Listen to the article

4 min

This audio is auto-generated. Please let us know if you have feedback.

Dive Brief:

Johnson Controls has released the latest version of its flagship building automation system, Metasys 16.0. 
The update is designed to help facilities reduce downtime, strengthen cybersecurity and bring systems online faster across complex environments, Johnson Controls said in a release last week. 
Advances in artificial intelligence, biotechnology and advanced manufacturing require building systems to have stepped-up reliability and cybersecurity safeguards and meet compliance requirements, the release states. 

Dive Insight:
Metasys integrates a range of building technologies to help facilities managers focus on energy efficiency, systemwide optimization and thermal performance, the company says.
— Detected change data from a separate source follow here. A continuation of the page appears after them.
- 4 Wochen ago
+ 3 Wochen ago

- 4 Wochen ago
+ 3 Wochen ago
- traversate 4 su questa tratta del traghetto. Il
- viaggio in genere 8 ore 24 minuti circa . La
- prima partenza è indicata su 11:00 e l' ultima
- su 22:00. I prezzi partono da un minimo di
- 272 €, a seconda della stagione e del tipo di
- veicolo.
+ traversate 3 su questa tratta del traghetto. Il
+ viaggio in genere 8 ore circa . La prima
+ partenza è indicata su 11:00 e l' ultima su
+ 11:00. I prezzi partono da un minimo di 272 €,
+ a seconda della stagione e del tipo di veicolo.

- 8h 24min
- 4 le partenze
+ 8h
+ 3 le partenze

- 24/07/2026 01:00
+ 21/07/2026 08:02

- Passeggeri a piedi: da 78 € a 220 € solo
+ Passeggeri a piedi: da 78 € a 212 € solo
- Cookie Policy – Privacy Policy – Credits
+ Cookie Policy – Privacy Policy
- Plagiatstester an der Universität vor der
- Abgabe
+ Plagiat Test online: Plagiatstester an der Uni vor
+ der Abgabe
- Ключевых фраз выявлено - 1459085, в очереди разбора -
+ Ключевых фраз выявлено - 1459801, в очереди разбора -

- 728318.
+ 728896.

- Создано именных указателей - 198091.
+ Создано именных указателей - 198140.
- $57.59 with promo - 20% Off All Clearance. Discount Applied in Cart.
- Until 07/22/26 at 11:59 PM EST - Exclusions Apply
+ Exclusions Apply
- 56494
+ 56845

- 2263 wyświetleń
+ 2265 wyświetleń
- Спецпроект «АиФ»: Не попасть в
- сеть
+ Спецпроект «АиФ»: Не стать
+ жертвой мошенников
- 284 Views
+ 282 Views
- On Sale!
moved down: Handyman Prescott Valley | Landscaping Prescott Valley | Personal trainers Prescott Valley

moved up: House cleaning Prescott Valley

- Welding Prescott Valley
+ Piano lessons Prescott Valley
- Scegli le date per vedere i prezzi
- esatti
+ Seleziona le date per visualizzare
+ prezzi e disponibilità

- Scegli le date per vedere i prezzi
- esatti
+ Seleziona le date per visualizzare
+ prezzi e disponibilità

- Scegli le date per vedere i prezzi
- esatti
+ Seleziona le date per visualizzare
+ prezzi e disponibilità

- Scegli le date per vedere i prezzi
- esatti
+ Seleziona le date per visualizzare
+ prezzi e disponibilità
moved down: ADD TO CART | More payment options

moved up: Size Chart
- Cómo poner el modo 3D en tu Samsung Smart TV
Technological advances and demand in data centers and advanced manufacturing are making thermal management a critical pillar for companies, Johnson Controls said in its announcement. 
Operators are also leaning on digitally enabled lifecycle services to maintain uptime, according to the company. A single hour of interruption costs businesses over $100,000, according to Deloitte, with 20% of reported outages costing over $1 million, according to the Uptime Institute. 
The Metasys 16.0 update responds to these needs by providing faster deployment, more autonomous operations and resilience features that enable systems to continue performing through disruptions, the company said. 
“The environments our customers operate in are more complex than ever, and expectations for performance continue to rise,” Faisal Pandit, president of building management systems at Johnson Controls, said in a statement. “Even brief disruptions can impact operations, productivity and outcomes.”
Recent physical strikes affecting hyperscale cloud facilities in the Middle East underscore that data centers are increasingly treated as critical digital infrastructure, according to research by Morningstar. That same strategic importance can also increase vulnerability to cyber attacks from state actors. The concentration of compute and storage within large-scale facilities means that operational impairment can have wider repercussions than a conventional property-level incident, Morningstar says.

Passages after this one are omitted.